#### [What is required]
The data below should be retyped exactly, with the pictures left out.

(Input data Opens)

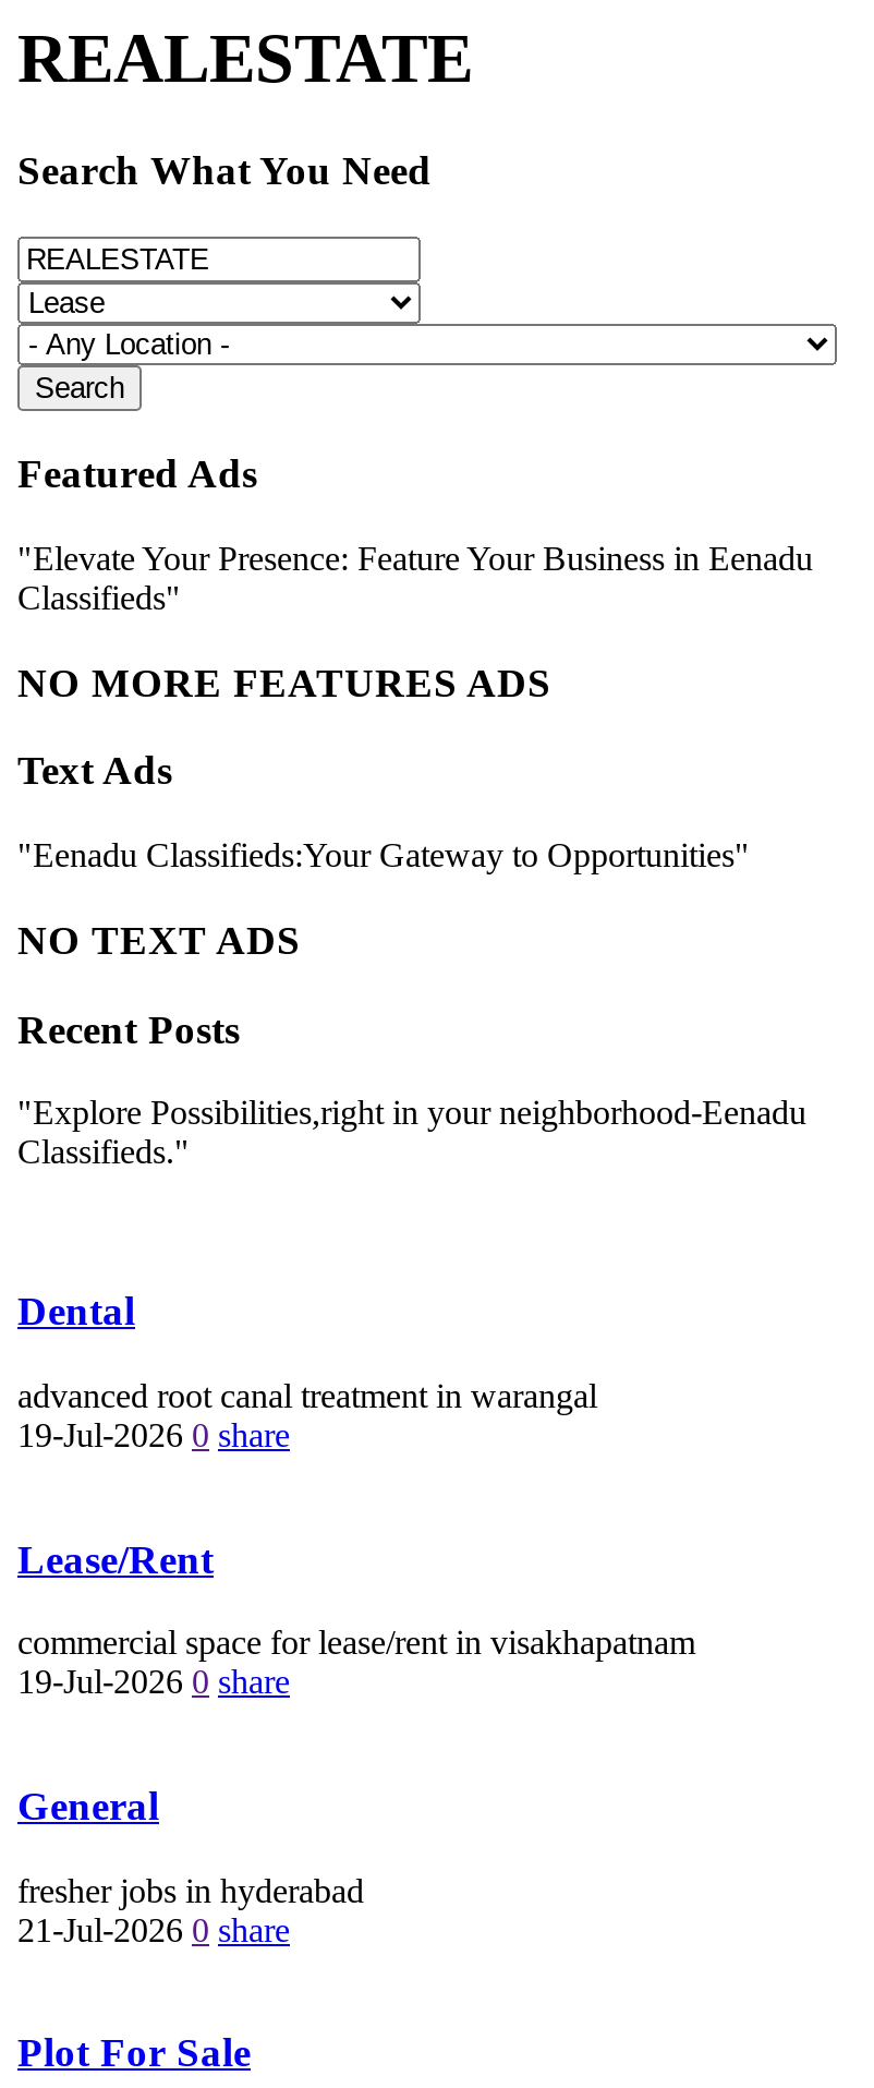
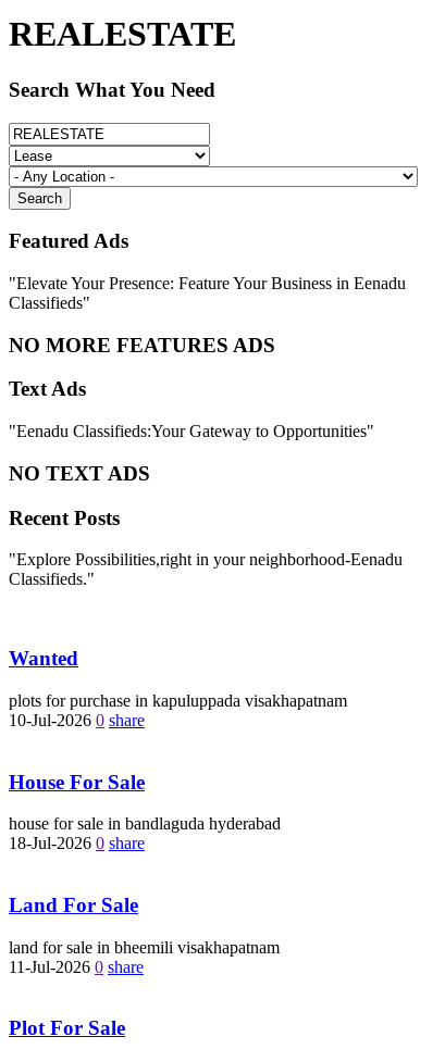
[17,1288,135,1334] Dental -> [9,647,78,670] Wanted
[17,1377,597,1453] advanced root canal treatment in warangal | 19-Jul-2026 0 share -> [9,691,347,729] plots for purchase in kapuluppada visakhapatnam | 10-Jul-2026 0 share
[17,1535,214,1581] Lease/Rent -> [9,770,145,793] House For Sale
[17,1624,695,1700] commercial space for lease/rent in visakhapatnam | 19-Jul-2026 0 share -> [9,814,281,852] house for sale in bandlaguda hyderabad | 18-Jul-2026 0 share
[17,1782,159,1828] General -> [9,893,138,916] Land For Sale
[17,1871,364,1948] fresher jobs in hyderabad | 21-Jul-2026 0 share -> [9,938,280,976] land for sale in bheemili visakhapatnam | 11-Jul-2026 0 share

(Input data Closes)

#### [Written answer]
[17,1288,135,1334] Dental -> [9,647,78,670] Wanted
[17,1377,597,1453] advanced root canal treatment in warangal | 19-Jul-2026 0 share -> [9,691,347,729] plots for purchase in kapuluppada visakhapatnam | 10-Jul-2026 0 share
[17,1535,214,1581] Lease/Rent -> [9,770,145,793] House For Sale
[17,1624,695,1700] commercial space for lease/rent in visakhapatnam | 19-Jul-2026 0 share -> [9,814,281,852] house for sale in bandlaguda hyderabad | 18-Jul-2026 0 share
[17,1782,159,1828] General -> [9,893,138,916] Land For Sale
[17,1871,364,1948] fresher jobs in hyderabad | 21-Jul-2026 0 share -> [9,938,280,976] land for sale in bheemili visakhapatnam | 11-Jul-2026 0 share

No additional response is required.